** Opening MATERIAL FOR THIS EXERCISE block **
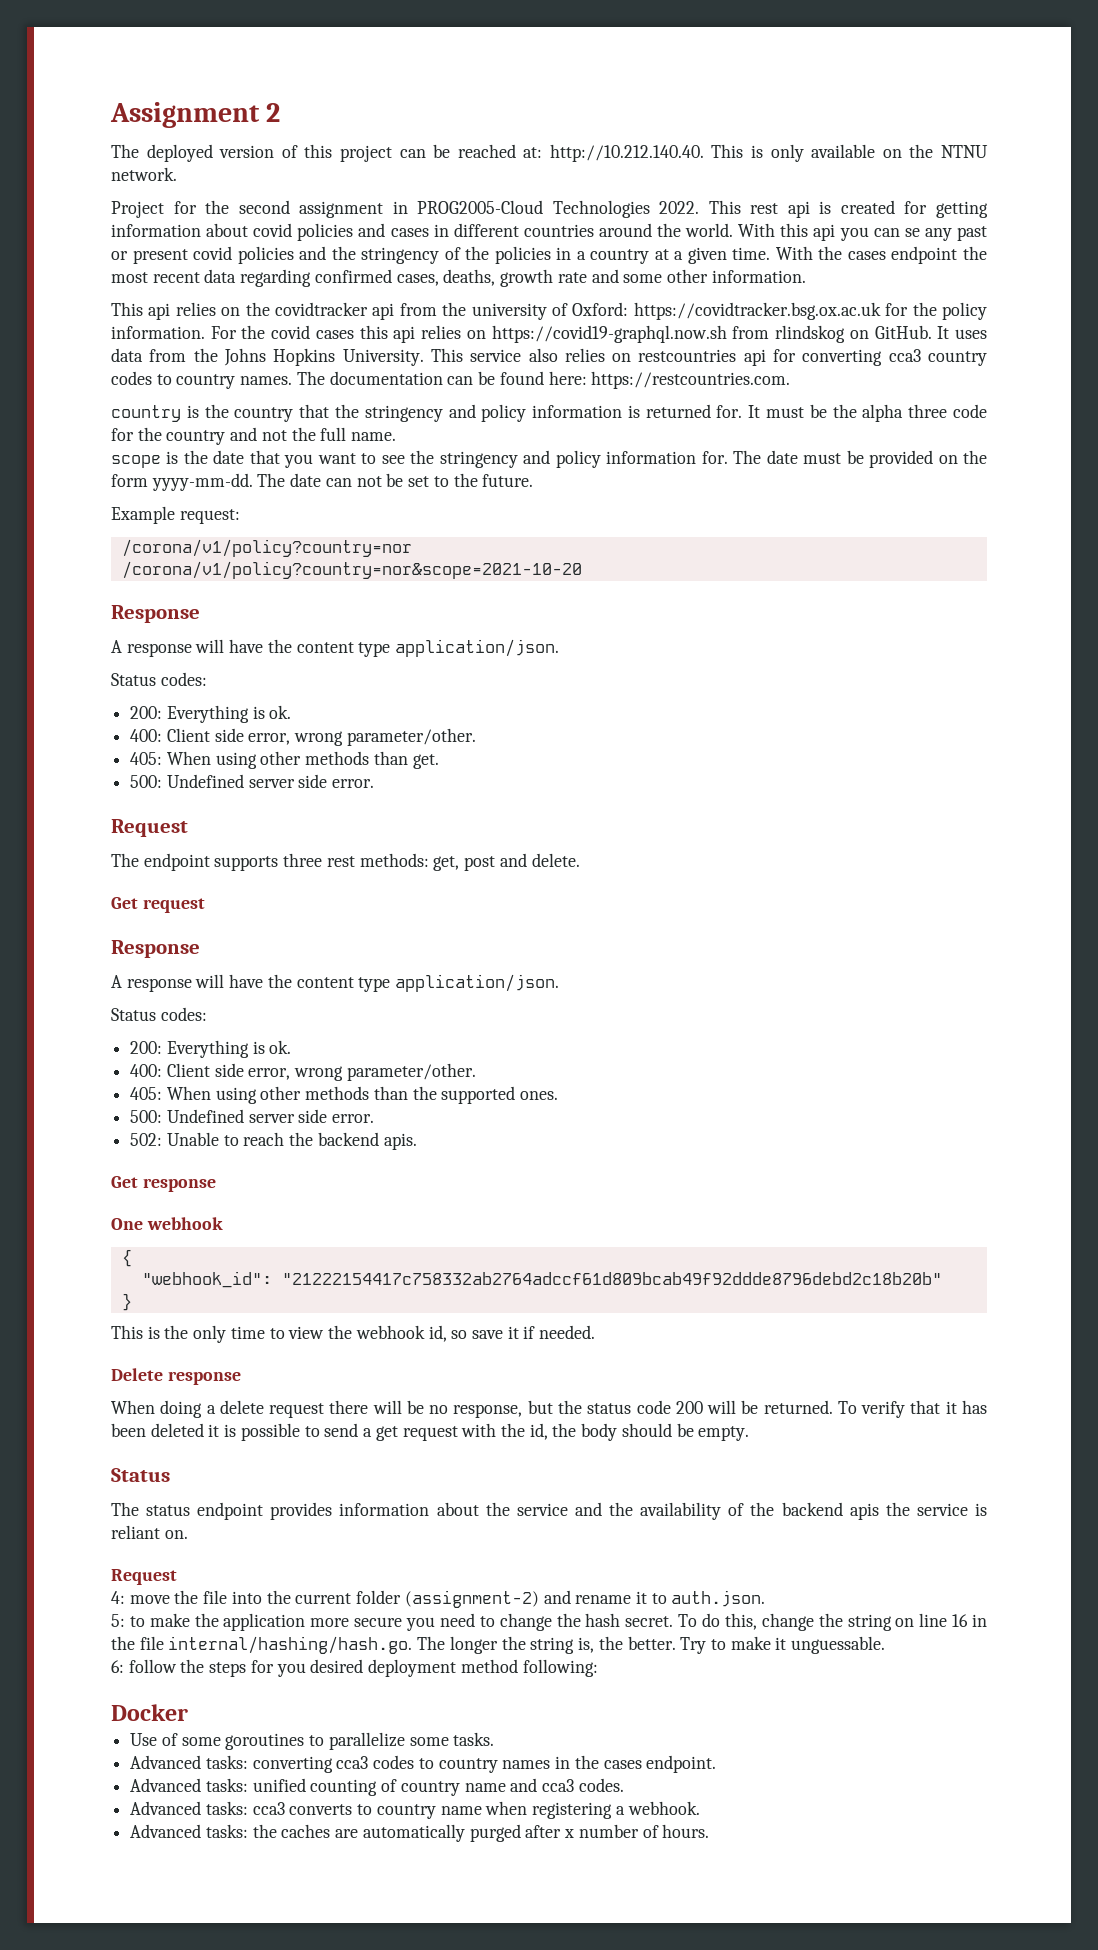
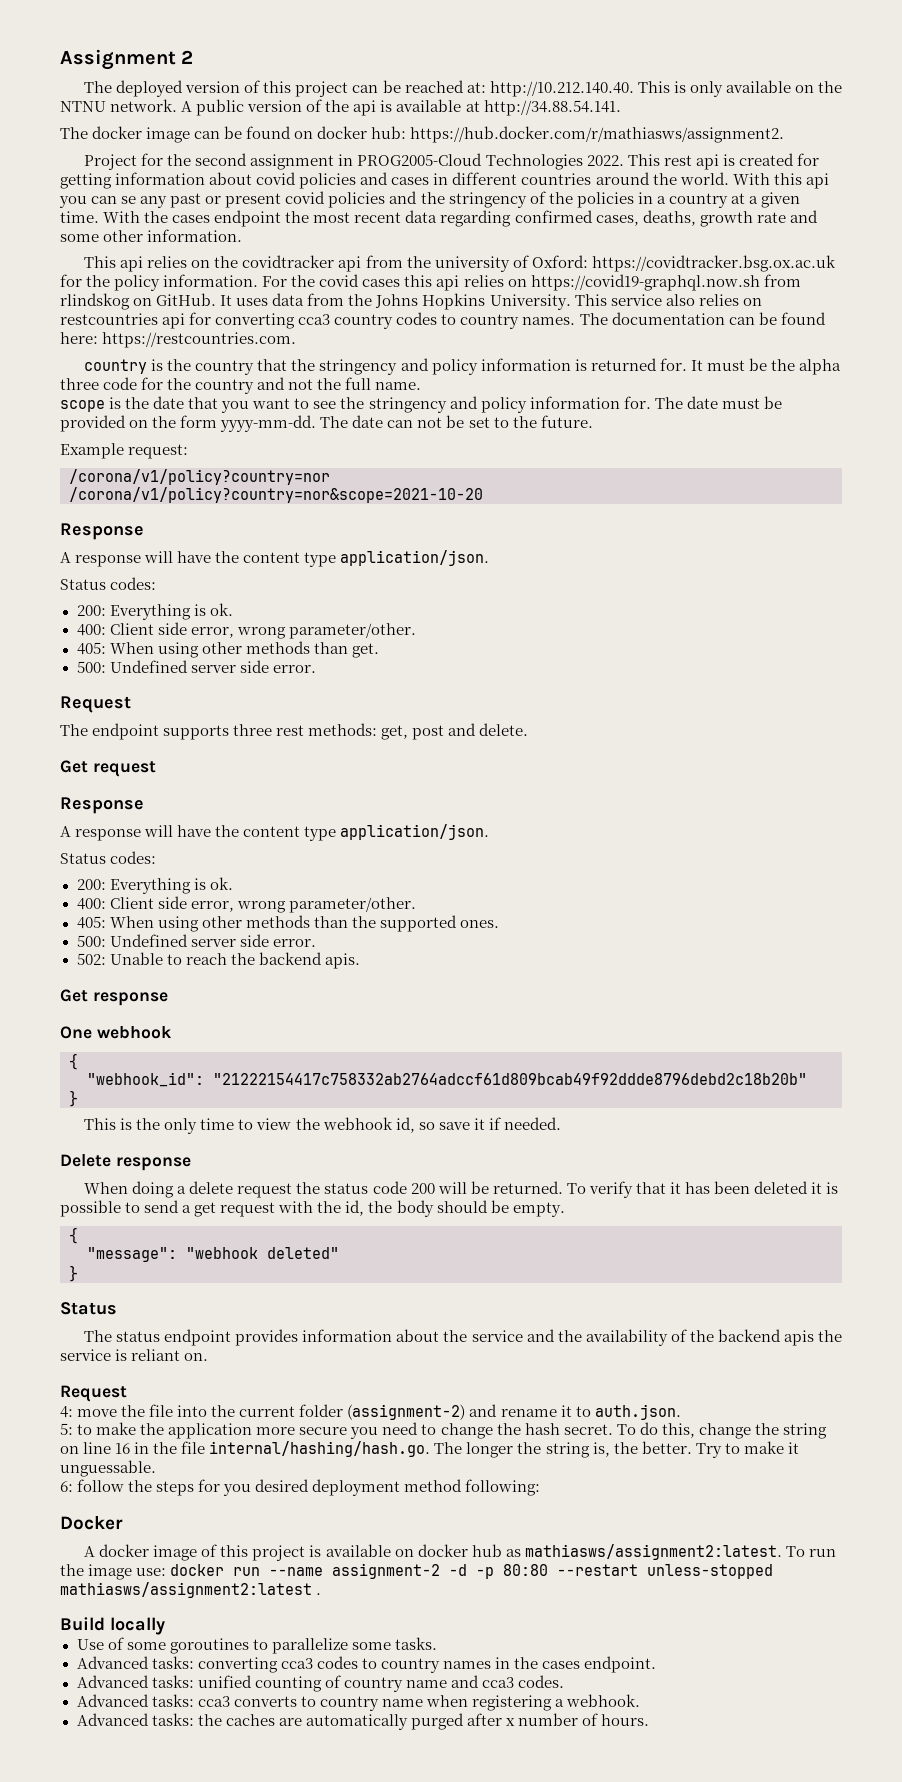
+ A public version of the api is available at http://34.88.54.141.
+ The docker image can be found on docker hub: https://hub.docker.com/r/mathiasws/assignment2.
- When doing a delete request there will be no response, but the status code 200 will be returned.
+ When doing a delete request the status code 200 will be returned.
  To verify that it has been deleted it is possible to send a get request with the id, the body should be empty.
+ {
+ "message": "webhook deleted"
+ }
+ A docker image of this project is available on docker hub as mathiasws/assignment2:latest. To run the image use: docker run --name assignment-2 -d -p 80:80 --restart unless-stopped mathiasws/assignment2:latest .
+ Build locally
** Closing MATERIAL FOR THIS EXERCISE block **
> WHAT YOU NEED TO DO:
Output the lines of the data exactly, starting at the first and ending with the line that has "- When doing". Pictures are not part of it.

> EXPECTED ANSWER:
+ A public version of the api is available at http://34.88.54.141.
+ The docker image can be found on docker hub: https://hub.docker.com/r/mathiasws/assignment2.
- When doing a delete request there will be no response, but the status code 200 will be returned.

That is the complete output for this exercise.